Assigned task
Please output the section of the listing below that opens with the line containing "-313,21 +313,21 @@" and closes with the line containing "cursor: pointer;", exactly and with nothing else.

Data for this task
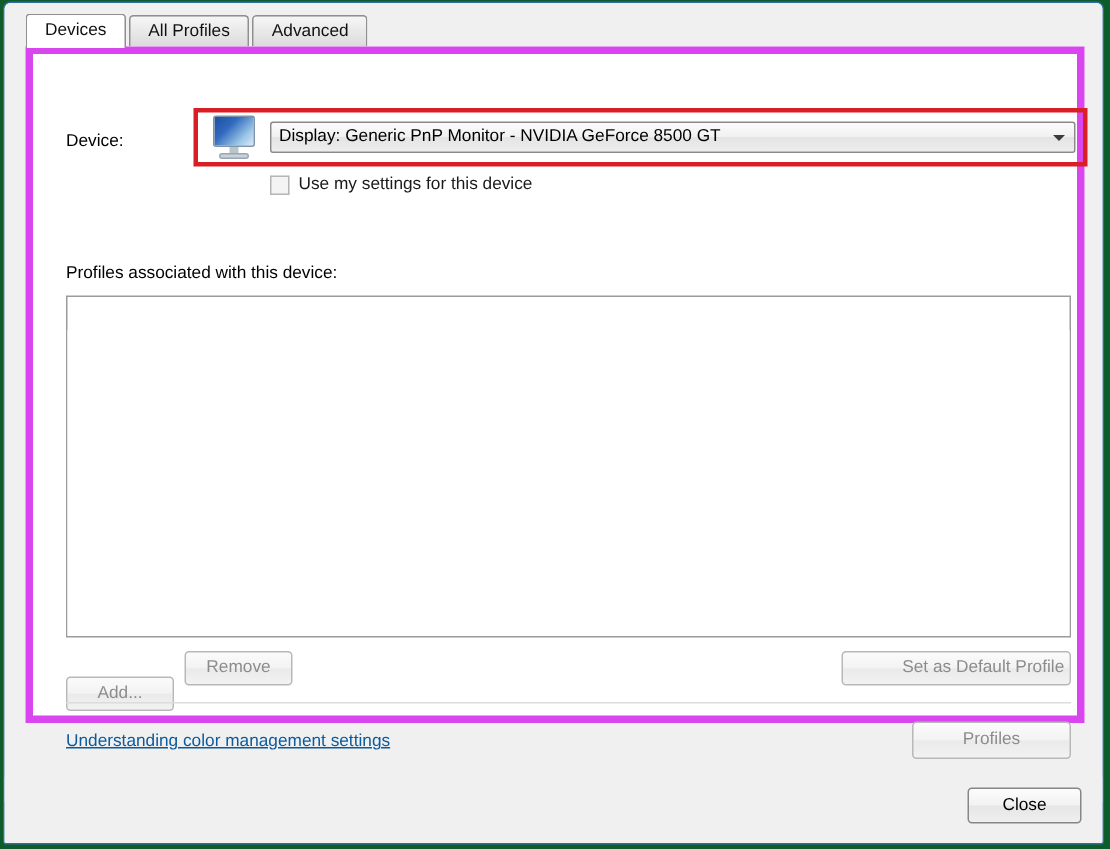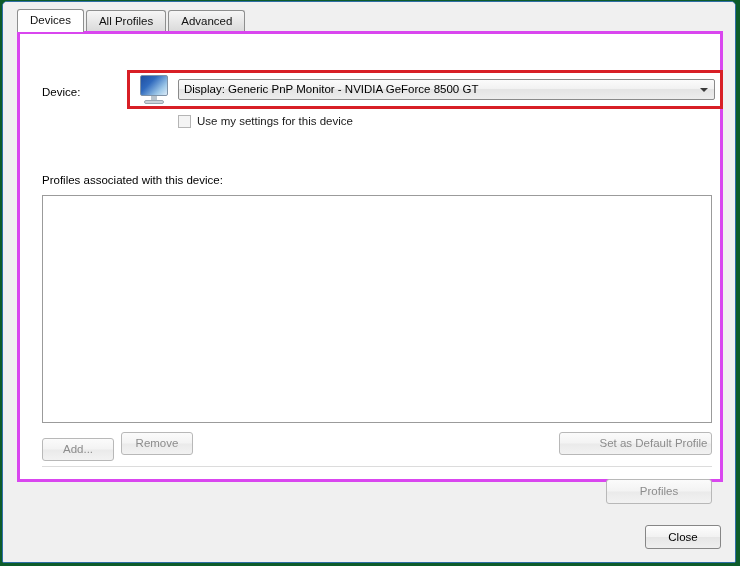--- a/index.html
+++ b/index.html
@@ -136,21 +136,21 @@
     margin-top: -1px;
   }
 
   .panel {
     position: absolute;
     left: 14px;
     top: 29px;
     width: 706px;
     height: 451px;
     box-sizing: border-box;
-    border: 3px solid #d946ef;
+    border: 5px solid #d946ef;
     background: #ffffff;
   }
 
   
   .device-label {
     position: absolute;
     left: 22px;
     top: 52px;
     font-size: 11.5px;
   }
@@ -313,21 +313,21 @@
     color: #8c8c8c;
     cursor: default;
     white-space: nowrap;
   }
   .btn.enabled {
     border-color: #868686;
     color: #000;
     cursor: pointer;
     background: linear-gradient(to bottom, #fdfdfd 0%, #f2f2f2 48%, #e6e6e6 52%, #efefef 100%);
   }
-  #btn-add    { left: 22px;  top: 404px; width: 72px; }
+  #btn-add    { left: 22px;  top: 415px; width: 72px; }
   #btn-remove { left: 101px; top: 398px; width: 72px; }
   #btn-setdef { left: 539px; top: 398px; width: 153px; padding-left: 36px; }
 
   .hr {
     position: absolute;
     left: 22px;
     top: 432px;
     width: 670px;
     height: 1px;
     background: #dcdcdc;
@@ -422,20 +422,21 @@
       </div>
       <div class="btn" id="btn-remove">
         <span>Remove</span>
       </div>
       <div class="btn" id="btn-setdef">
         <span>Set as Default Profile</span>
       </div>
 
       <div class="hr"></div>
 
+      <div class="link">Understanding color management settings</div>
 
       <div class="btn" id="btn-profiles">
         <span>Profiles</span>
       </div>
     </div>
 
     <div class="bottombar">
       <div class="btn enabled" id="btn-close">
         <span>Close</span>
       </div>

Response for this exercise
@@ -313,21 +313,21 @@
     color: #8c8c8c;
     cursor: default;
     white-space: nowrap;
   }
   .btn.enabled {
     border-color: #868686;
     color: #000;
     cursor: pointer;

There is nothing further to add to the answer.